The first burst of movement in “Travelogue,” a 1977 dance by Merce Cunningham, doesn’t come from a performer, but from a piece of the set by Robert Rauschenberg. Against a vivid red background, a train of items, pulled onstage by a rope, glides in quickly and parks to reveal a long white platform featuring rows of wooden chairs, each divided by bicycle wheels; dancers, seated, are frozen in silhouette. It’s so odd, and so chic.

Rauschenberg’s “Tantric Geography” — the set of Cunningham’s “Travelogue” that, yes, deserves its own title — later includes diaphanous banners that drift like sails in a warm breeze.

“Travelogue,” featuring Cunningham’s choreography, a score by John Cage and reconstructions of its set and costumes by Rauschenberg, is normally a dance relegated to those lucky enough to have seen it live (the last professional performance was in 1979) or in photographs.
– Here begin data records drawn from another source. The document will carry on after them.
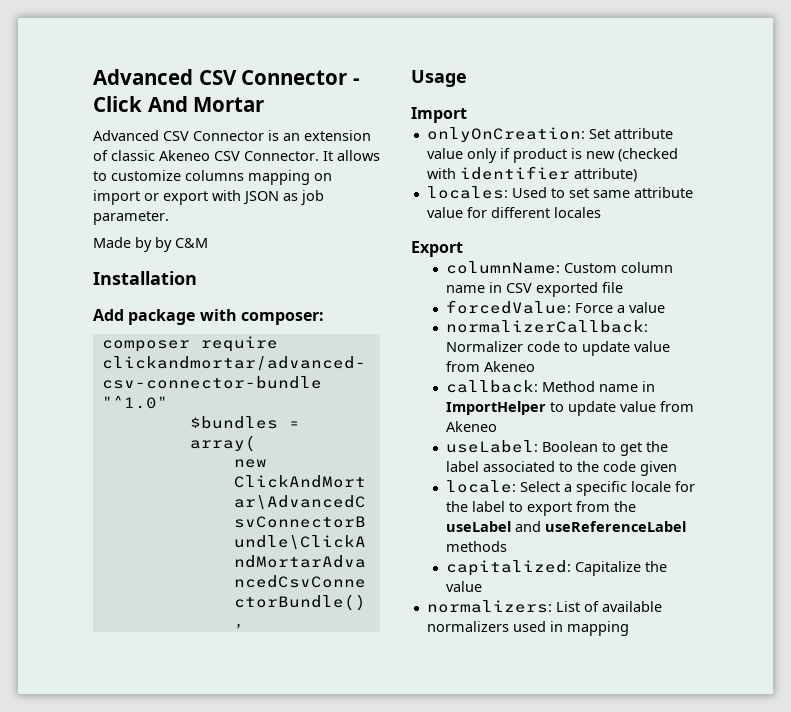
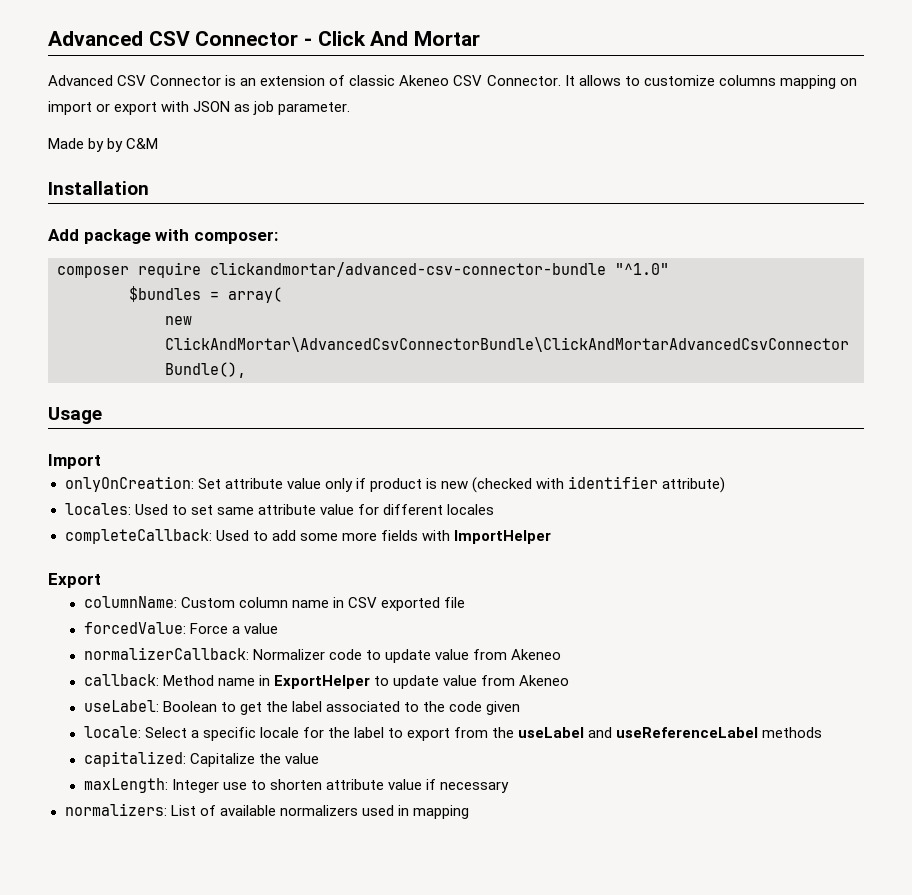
+ completeCallback: Used to add some more fields with ImportHelper
- callback: Method name in ImportHelper to update value from Akeneo
+ callback: Method name in ExportHelper to update value from Akeneo
+ maxLength: Integer use to shorten attribute value if necessary

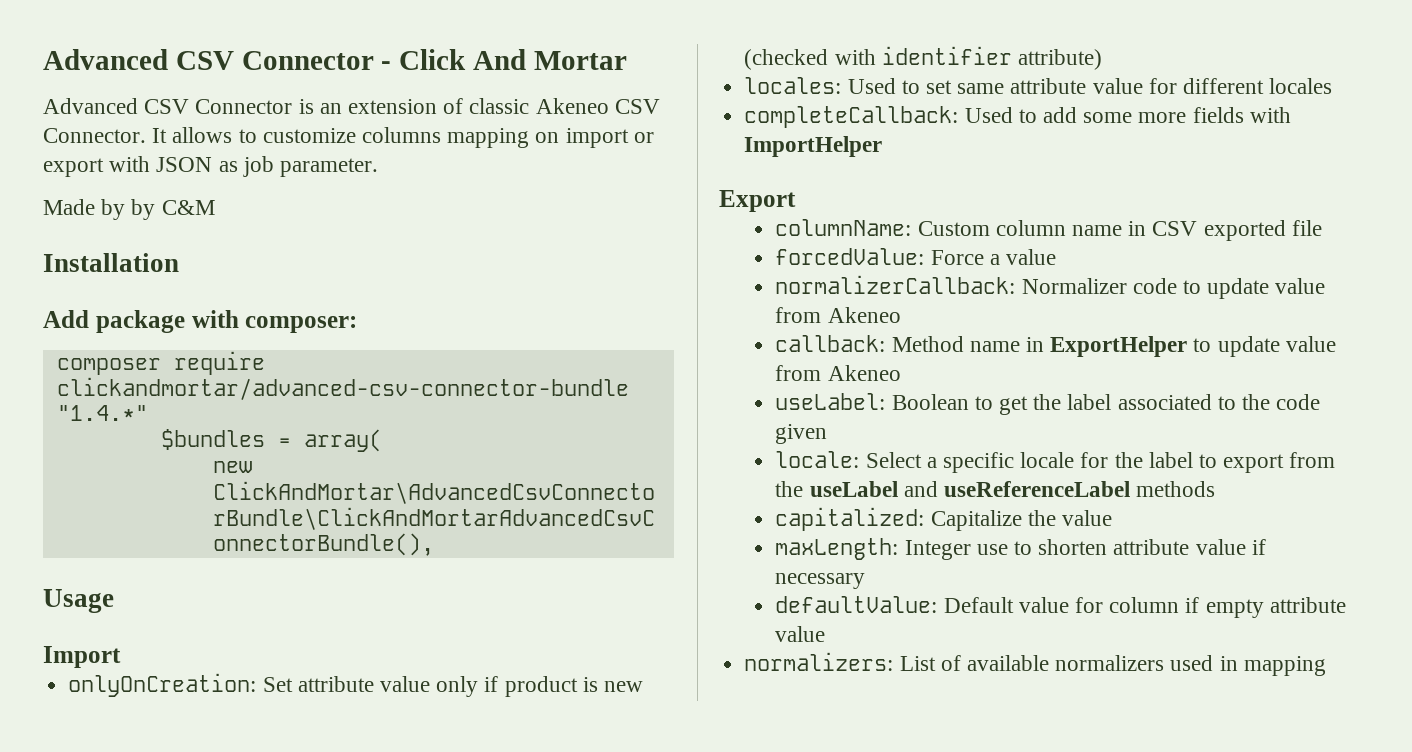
- composer require clickandmortar/advanced-csv-connector-bundle "^1.0"
+ composer require clickandmortar/advanced-csv-connector-bundle "1.4.*"
+ defaultValue: Default value for column if empty attribute value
In honor of Rauschenberg’s centennial, the Trisha Brown Dance Company has revived it on a wonderful double bill, “Dancing With Bob: Rauschenberg, Brown and Cunningham Onstage.”

Presented at the Brooklyn Academy of Music as part of the Dance Reflections festival by Van Cleef & Arpels, “Travelogue” — a vaudevillian, episodic romp — is paired with Brown’s shimmering “Set and Reset” (1983), also with designs by Rauschenberg, and music by Laurie Anderson.

Cage’s score for “Travelogue” is “Telephones and Birds,” which uses bird recordings and live messages — adapted for cellphones by Adam Tendler — to fill the space with chirps and spoken word via answering machine messages. Dancers dip in and out of scenes that have them maneuvering fabric to fantastical effect, partnering up for ballroom dance or creating playful sculptural formations, like carrying another performer as if she is sitting in a chair.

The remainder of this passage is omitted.